Harmoni Senja di Ujung Pelabuhan
Di ujung pelabuhan, senja perlahan tiba,
Menyelimuti laut dengan selimut jingga,
Gelombang kecil berbisik di tepi dermaga,
Mengalun lembut dalam harmoni tanpa suara.
Cahaya matahari yang mulai meredup,
Mencium permukaan air yang tenang, damai,
Seolah menitipkan pesan pada cakrawala,
Tentang keindahan yang hadir saat perpisahan tiba.

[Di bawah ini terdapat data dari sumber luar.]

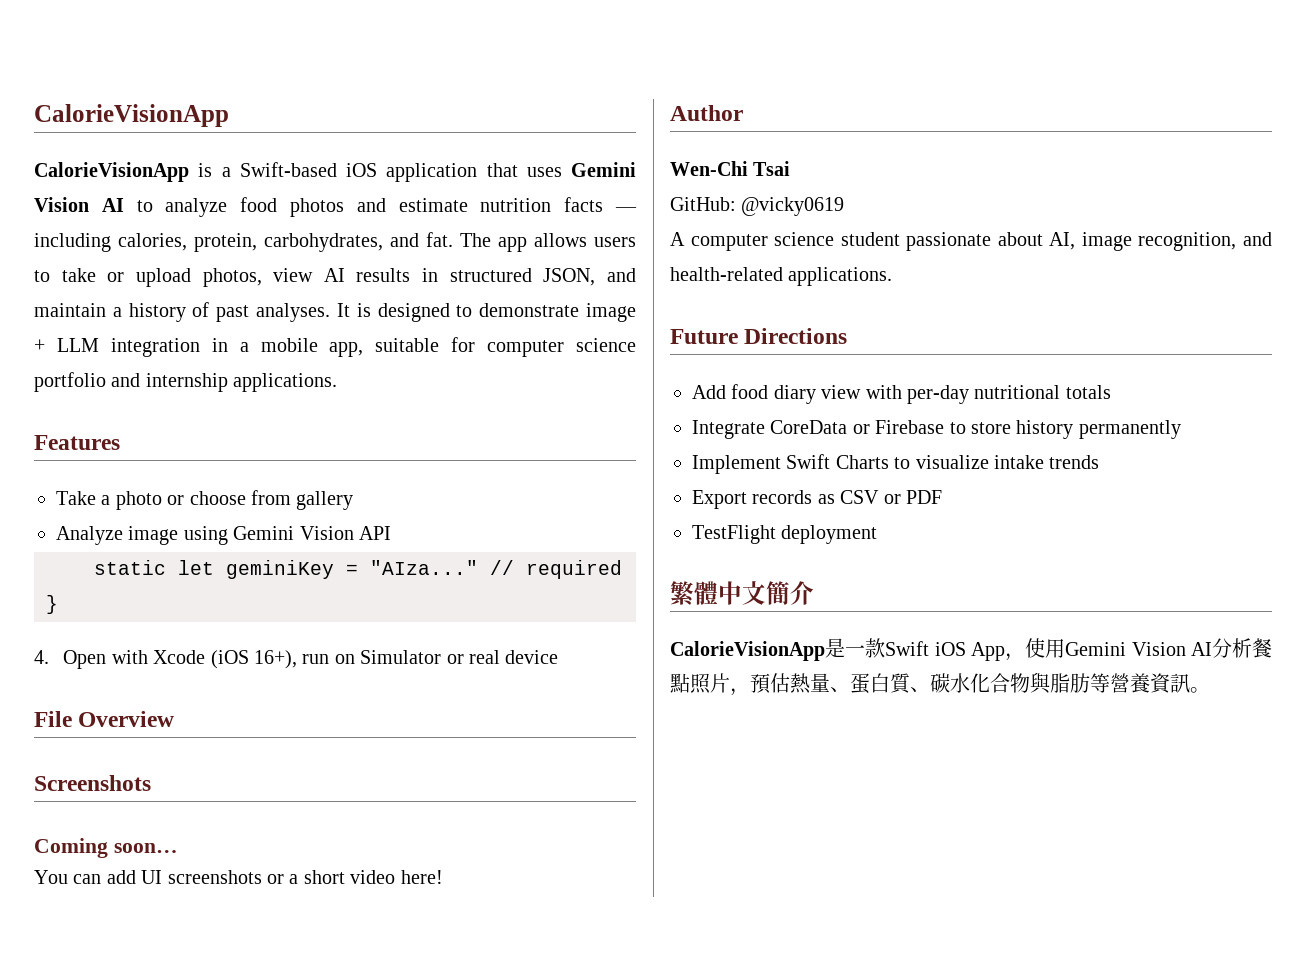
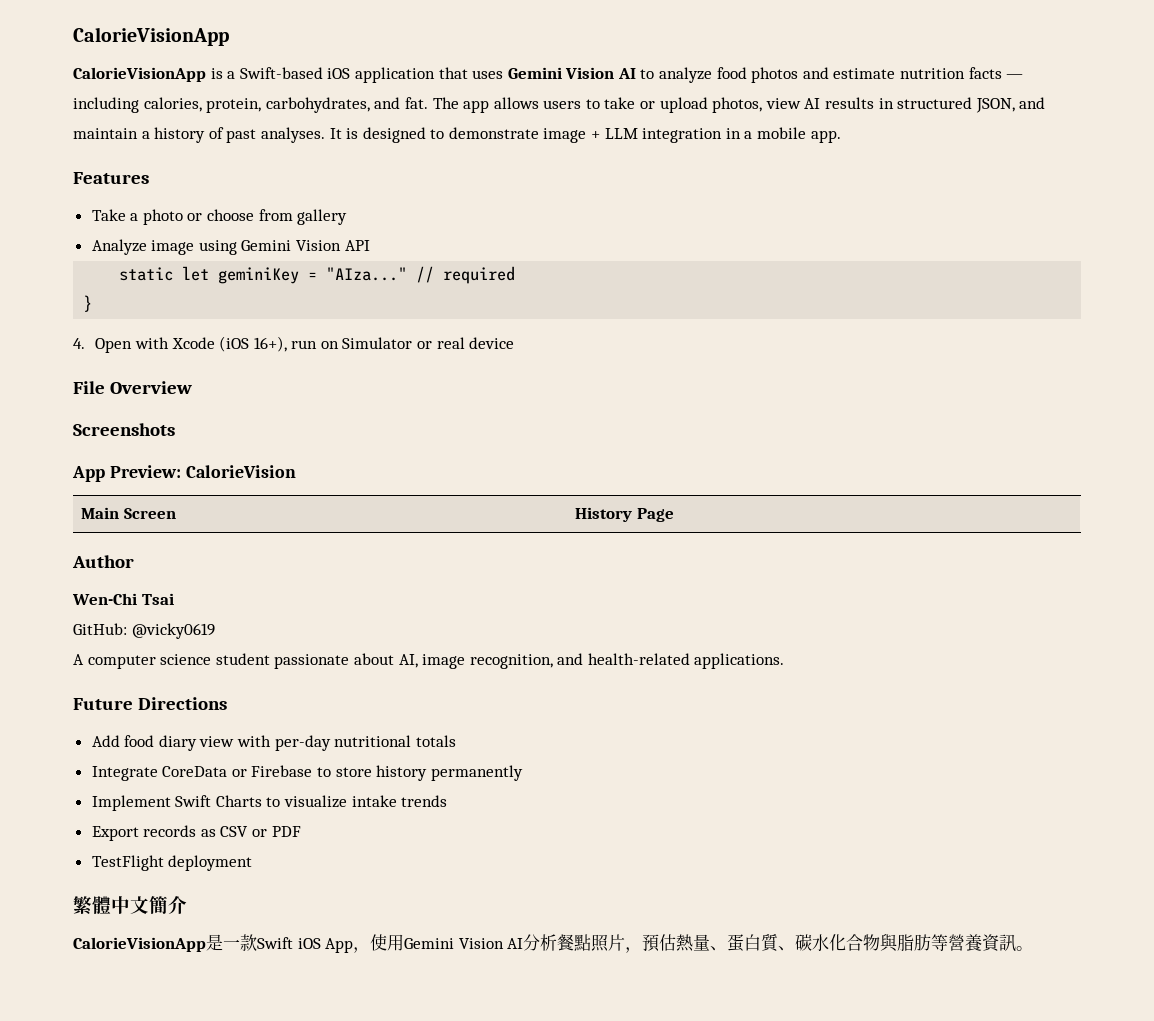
- It is designed to demonstrate image + LLM integration in a mobile app, suitable for computer science portfolio and internship applications.
+ It is designed to demonstrate image + LLM integration in a mobile app.
- Coming soon…
- You can add UI screenshots or a short video here!
+ App Preview: CalorieVision
+ Main Screen | History Page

Burung camar terbang rendah, menyapa angin,
Suaranya bercampur dengan debur ombak,
Menciptakan simfoni yang tak terucapkan,
Diiringi oleh suara-suara yang tak berwujud.

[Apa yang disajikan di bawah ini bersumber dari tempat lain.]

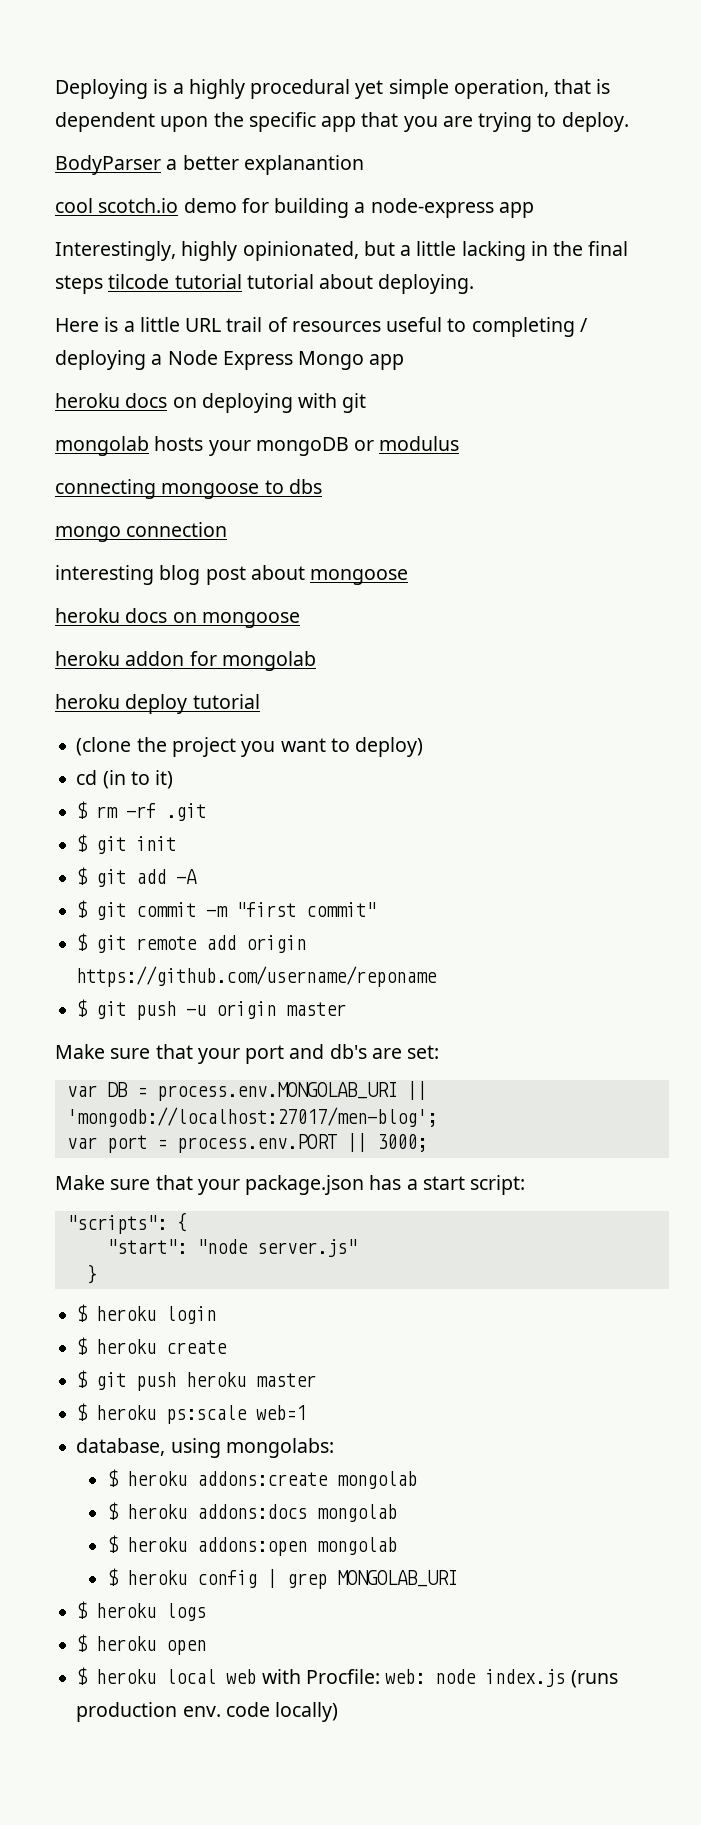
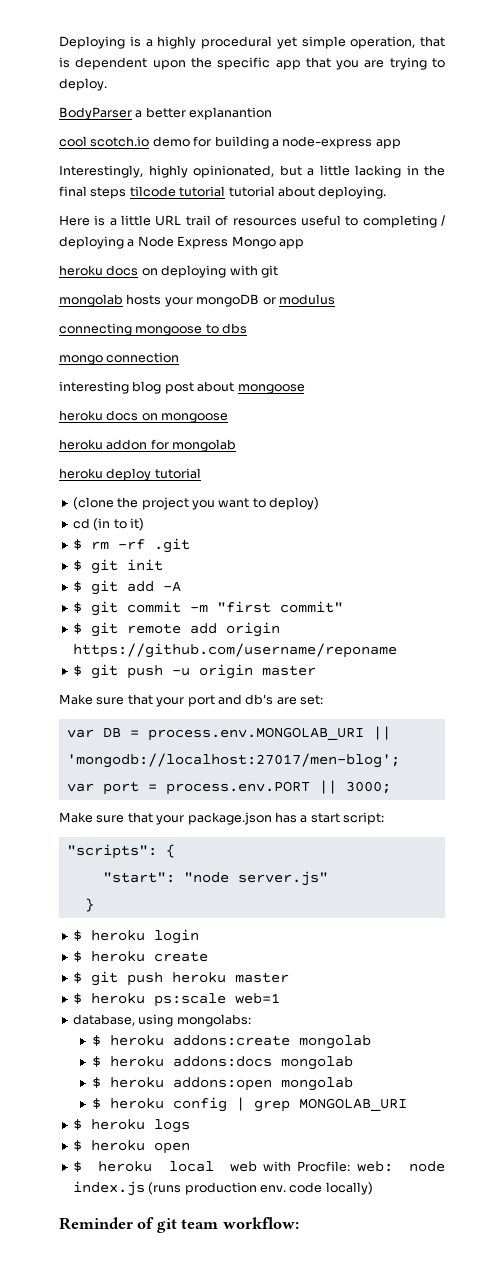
+ Reminder of git team workflow:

Kapal-kapal yang bersandar, diam dalam hening,
Mereka bercerita tentang perjalanan panjang,
Tentang harapan yang tertinggal di setiap pelayaran,
Dan rindu yang terbawa oleh angin laut.
Senja di pelabuhan adalah harmoni terakhir,
Antara siang yang pamit dan malam yang datang,
Meninggalkan jejak-jejak cahaya yang memudar,
Namun tetap abadi dalam ingatan, selamanya berpendar.
Di ujung pelabuhan ini, senja bernyanyi,
Mengajak kita merenung dalam damai,
Bahwa setiap akhir membawa ketenangan,
Dan keindahan yang hanya bisa ditemukan, di ujung perjalanan.